→ Data for processing:

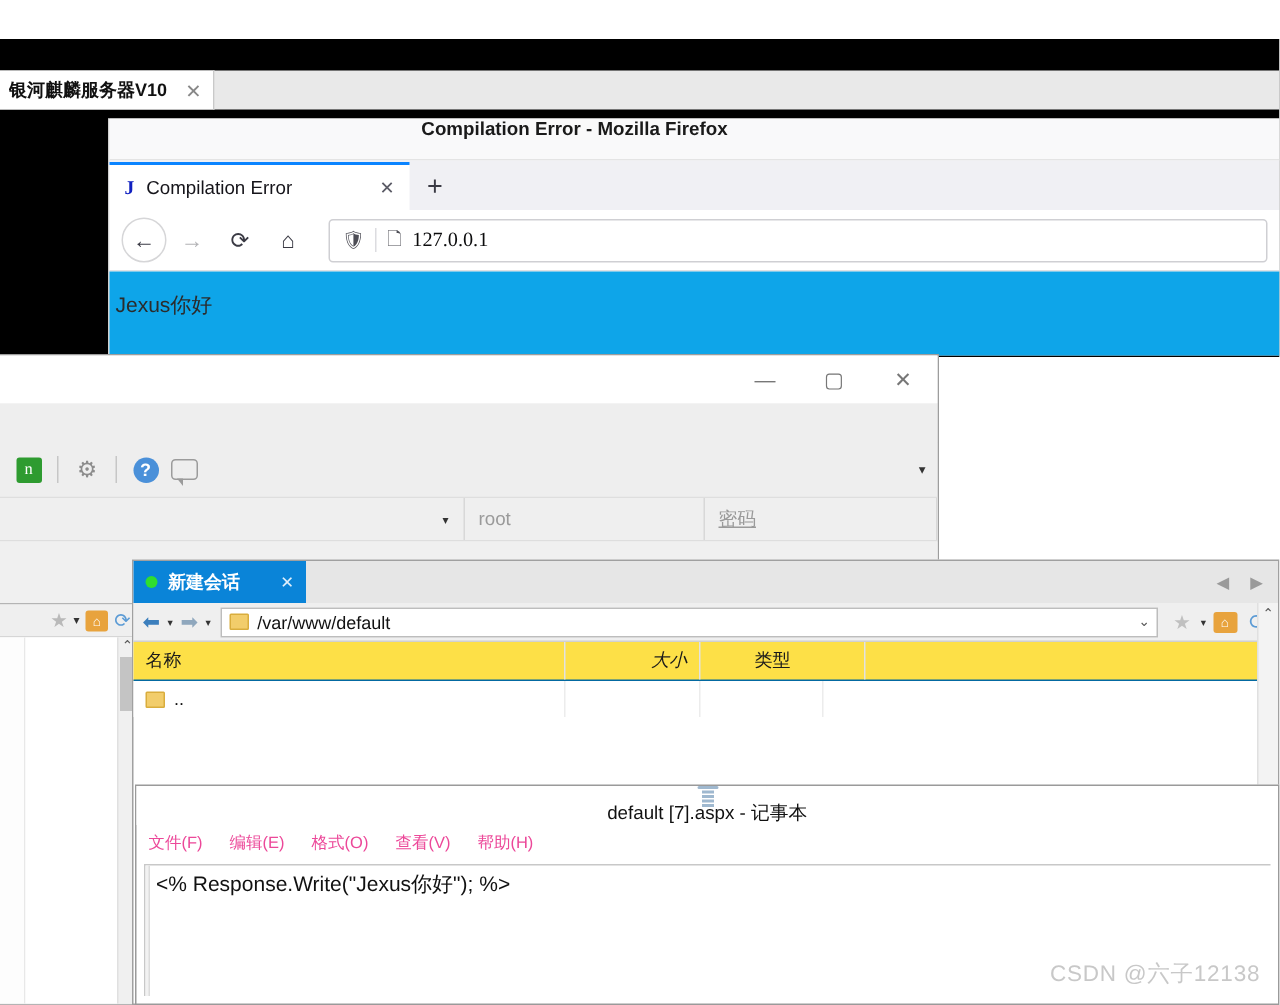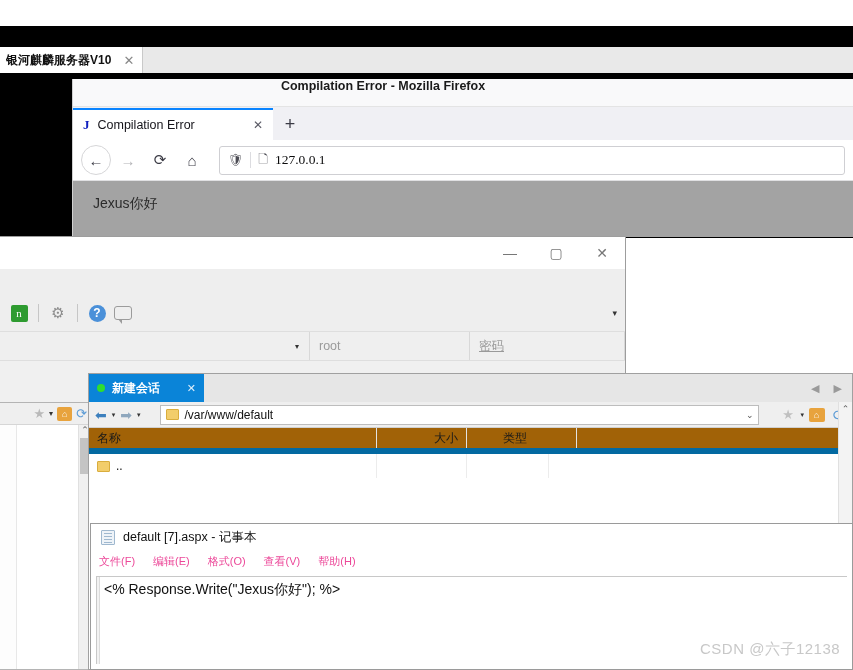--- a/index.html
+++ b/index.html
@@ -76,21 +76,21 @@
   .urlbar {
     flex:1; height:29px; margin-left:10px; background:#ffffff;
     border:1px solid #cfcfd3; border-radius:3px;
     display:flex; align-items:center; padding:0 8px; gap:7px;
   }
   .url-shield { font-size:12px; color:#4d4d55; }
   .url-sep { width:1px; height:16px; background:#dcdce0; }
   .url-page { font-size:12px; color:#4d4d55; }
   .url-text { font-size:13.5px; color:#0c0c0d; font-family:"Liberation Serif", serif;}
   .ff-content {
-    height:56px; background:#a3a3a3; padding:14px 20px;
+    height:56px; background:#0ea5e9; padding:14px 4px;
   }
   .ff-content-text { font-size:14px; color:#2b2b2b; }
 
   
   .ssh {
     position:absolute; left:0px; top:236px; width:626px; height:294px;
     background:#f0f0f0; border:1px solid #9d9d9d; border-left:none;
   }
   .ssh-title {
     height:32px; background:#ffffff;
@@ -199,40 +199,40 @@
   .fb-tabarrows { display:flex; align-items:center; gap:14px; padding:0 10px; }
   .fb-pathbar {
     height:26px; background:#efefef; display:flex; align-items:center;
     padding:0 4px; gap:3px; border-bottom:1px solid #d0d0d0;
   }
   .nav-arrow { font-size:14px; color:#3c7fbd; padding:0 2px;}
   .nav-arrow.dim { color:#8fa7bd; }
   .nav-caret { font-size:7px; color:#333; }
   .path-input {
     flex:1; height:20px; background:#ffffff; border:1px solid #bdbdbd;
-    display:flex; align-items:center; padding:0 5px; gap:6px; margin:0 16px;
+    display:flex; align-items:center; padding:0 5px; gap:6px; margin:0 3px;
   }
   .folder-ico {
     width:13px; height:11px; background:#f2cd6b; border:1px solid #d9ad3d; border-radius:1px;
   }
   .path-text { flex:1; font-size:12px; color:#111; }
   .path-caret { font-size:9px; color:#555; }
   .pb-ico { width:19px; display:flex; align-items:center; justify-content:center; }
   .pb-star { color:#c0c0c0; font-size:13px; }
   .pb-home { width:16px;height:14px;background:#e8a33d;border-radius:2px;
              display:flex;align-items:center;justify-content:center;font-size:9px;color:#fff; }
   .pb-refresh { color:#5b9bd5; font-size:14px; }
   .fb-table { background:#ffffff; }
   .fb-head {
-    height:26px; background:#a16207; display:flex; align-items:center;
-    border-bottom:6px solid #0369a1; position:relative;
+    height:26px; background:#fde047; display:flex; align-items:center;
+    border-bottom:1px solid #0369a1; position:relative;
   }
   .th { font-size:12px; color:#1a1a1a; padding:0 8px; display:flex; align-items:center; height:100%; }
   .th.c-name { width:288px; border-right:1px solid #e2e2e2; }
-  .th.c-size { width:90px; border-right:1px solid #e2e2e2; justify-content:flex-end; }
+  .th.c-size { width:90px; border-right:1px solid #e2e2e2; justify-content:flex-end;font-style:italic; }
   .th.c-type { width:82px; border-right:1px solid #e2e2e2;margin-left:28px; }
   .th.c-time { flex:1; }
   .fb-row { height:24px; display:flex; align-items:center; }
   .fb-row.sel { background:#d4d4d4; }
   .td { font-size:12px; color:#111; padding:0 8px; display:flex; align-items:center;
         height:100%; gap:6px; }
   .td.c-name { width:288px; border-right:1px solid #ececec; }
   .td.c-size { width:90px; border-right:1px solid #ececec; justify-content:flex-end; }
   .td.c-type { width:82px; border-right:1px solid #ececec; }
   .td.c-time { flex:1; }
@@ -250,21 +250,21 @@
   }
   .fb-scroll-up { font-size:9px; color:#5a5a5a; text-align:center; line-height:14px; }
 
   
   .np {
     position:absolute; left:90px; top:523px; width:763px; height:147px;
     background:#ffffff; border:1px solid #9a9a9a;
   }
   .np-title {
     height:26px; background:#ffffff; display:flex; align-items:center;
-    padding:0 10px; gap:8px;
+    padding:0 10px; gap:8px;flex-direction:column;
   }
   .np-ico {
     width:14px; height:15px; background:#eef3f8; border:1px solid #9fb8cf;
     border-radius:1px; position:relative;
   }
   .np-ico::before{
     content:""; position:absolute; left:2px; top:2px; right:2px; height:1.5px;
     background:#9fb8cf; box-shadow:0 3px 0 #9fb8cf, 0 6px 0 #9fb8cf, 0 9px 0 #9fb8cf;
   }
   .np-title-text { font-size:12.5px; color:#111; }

* * *

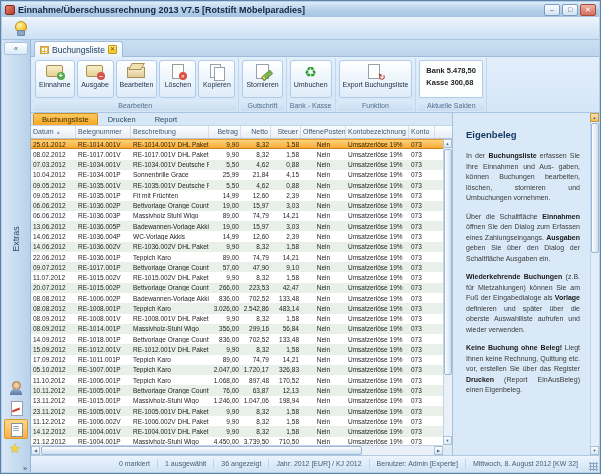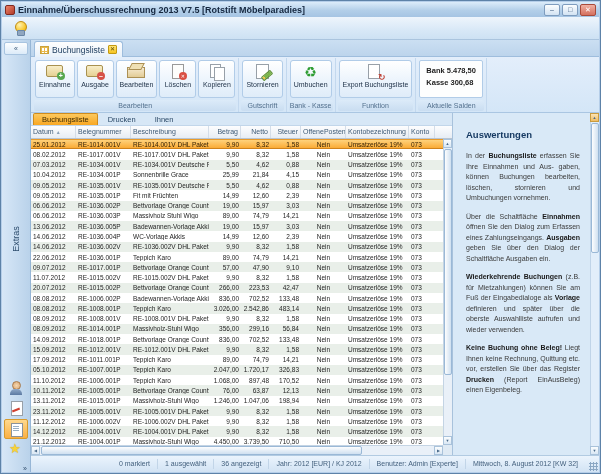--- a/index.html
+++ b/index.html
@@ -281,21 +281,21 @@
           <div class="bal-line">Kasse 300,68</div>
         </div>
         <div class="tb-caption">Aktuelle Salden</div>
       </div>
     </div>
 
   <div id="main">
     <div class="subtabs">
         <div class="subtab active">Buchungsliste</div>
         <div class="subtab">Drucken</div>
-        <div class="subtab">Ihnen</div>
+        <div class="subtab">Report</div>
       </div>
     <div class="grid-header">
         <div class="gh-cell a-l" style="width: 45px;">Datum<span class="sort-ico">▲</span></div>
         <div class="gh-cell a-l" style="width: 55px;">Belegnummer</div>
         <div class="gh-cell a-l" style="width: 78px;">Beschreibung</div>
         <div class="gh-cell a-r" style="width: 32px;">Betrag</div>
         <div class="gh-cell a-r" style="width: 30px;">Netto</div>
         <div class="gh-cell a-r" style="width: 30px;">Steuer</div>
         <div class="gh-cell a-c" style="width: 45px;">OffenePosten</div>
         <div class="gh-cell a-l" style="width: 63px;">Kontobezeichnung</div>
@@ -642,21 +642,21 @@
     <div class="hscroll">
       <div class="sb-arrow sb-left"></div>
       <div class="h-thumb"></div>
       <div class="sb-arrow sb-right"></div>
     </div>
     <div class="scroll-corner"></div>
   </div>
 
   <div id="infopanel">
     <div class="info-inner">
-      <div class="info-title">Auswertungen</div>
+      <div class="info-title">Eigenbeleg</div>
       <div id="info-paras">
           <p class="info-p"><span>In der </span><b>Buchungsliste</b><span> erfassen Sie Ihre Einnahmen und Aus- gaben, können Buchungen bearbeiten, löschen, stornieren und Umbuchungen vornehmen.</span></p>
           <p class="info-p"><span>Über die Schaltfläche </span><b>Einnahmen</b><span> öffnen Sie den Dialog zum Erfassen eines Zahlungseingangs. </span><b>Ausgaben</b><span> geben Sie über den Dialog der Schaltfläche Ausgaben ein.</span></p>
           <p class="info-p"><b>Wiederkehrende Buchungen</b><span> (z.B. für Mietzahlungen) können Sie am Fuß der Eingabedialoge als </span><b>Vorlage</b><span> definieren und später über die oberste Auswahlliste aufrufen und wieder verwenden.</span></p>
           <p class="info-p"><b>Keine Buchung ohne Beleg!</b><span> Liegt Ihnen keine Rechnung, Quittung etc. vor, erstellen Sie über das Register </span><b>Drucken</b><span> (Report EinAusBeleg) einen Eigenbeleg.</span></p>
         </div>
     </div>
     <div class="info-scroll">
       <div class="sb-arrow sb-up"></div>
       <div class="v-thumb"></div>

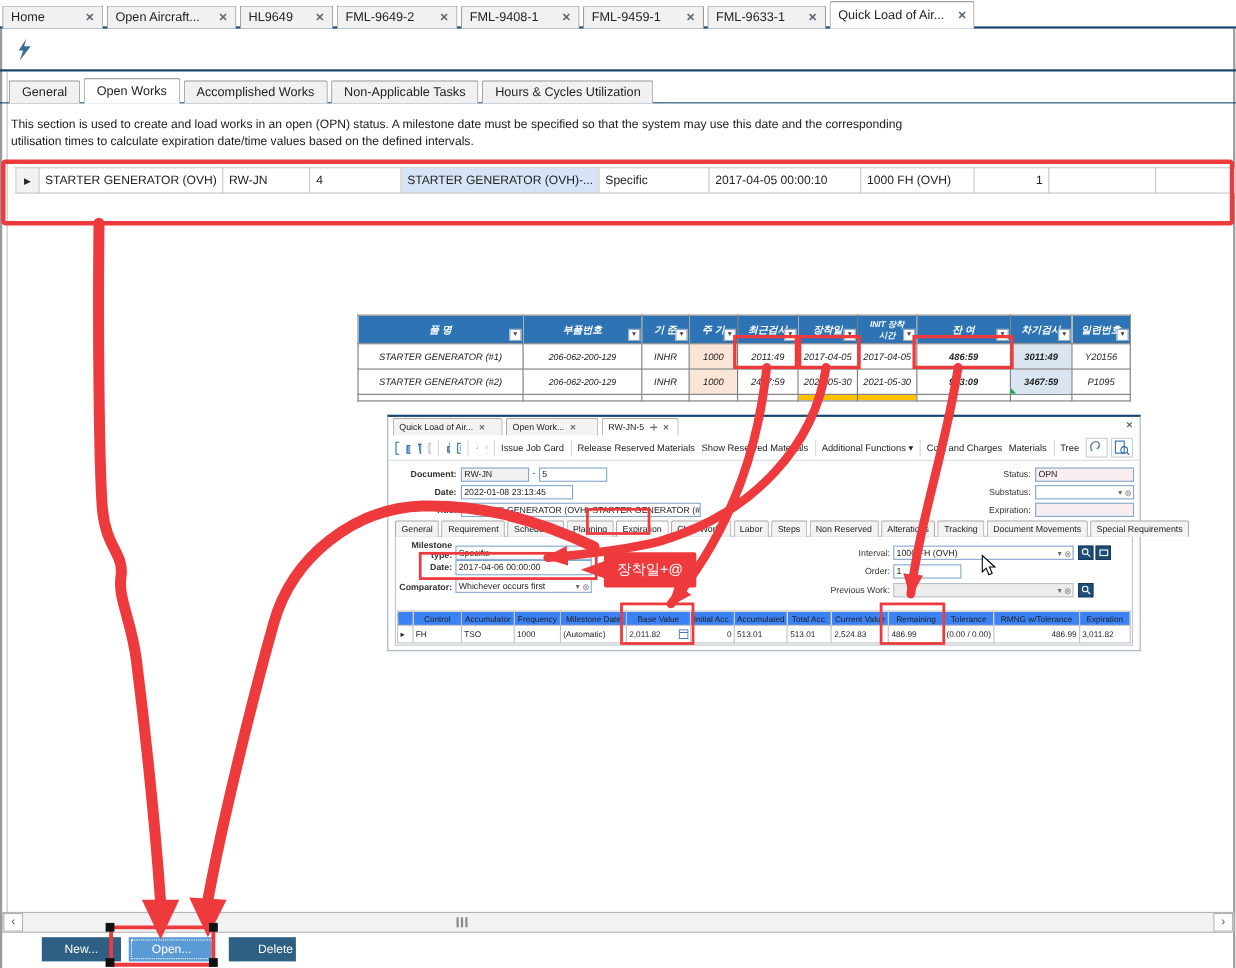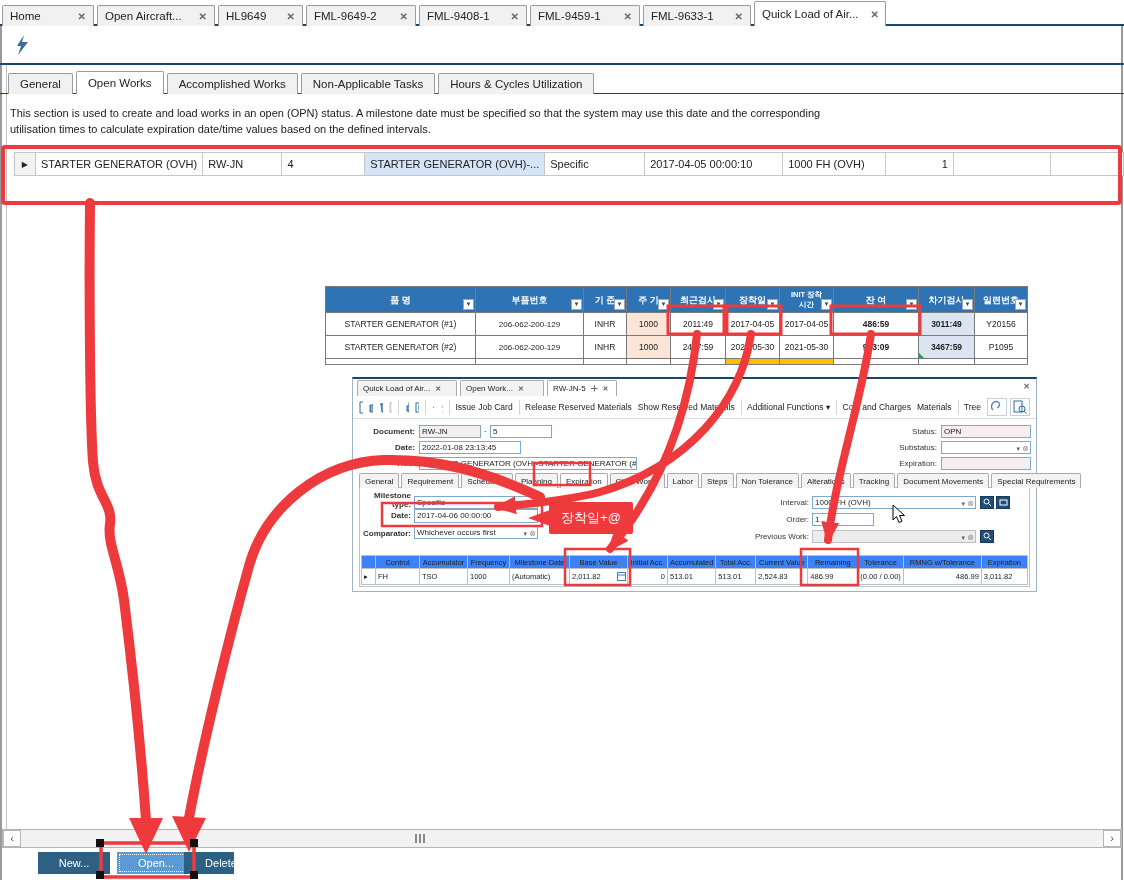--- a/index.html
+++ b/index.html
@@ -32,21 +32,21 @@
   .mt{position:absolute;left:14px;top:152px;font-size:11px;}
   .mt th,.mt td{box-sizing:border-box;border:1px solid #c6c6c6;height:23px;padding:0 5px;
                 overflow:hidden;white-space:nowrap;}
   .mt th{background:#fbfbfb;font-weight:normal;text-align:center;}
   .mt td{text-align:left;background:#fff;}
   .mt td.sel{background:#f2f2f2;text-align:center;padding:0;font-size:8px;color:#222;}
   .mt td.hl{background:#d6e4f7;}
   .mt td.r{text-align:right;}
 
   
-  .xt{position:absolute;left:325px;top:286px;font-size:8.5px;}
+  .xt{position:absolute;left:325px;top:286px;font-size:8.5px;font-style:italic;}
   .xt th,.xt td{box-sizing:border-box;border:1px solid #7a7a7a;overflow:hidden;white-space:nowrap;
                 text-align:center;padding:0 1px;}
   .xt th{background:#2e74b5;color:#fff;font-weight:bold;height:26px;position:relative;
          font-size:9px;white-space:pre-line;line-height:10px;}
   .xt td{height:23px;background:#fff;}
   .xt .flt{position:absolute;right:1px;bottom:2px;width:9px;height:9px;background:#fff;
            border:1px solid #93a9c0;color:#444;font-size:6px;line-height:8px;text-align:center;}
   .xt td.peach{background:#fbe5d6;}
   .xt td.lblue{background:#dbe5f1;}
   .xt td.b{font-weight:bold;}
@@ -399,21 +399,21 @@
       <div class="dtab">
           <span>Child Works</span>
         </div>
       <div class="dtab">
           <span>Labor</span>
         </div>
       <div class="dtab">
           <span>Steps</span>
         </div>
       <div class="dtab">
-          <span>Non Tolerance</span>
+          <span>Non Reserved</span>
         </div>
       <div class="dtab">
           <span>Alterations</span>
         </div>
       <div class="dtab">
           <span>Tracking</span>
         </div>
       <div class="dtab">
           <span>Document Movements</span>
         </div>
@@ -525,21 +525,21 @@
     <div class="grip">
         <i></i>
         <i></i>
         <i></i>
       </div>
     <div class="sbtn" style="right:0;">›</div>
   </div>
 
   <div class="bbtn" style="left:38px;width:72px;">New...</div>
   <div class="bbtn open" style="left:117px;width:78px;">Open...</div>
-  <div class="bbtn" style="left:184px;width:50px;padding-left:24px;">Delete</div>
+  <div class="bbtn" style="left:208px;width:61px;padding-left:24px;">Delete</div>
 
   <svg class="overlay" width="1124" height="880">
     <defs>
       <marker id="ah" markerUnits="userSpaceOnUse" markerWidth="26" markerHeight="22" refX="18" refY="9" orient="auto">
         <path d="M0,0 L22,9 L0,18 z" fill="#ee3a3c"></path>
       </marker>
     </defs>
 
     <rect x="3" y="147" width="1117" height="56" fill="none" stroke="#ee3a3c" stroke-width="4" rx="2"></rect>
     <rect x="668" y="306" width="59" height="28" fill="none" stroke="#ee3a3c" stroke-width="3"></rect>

→ Directions for this task: Only the number is wanted: how many lines in the listing contain the word "ececec"?

→ Exercise result: 3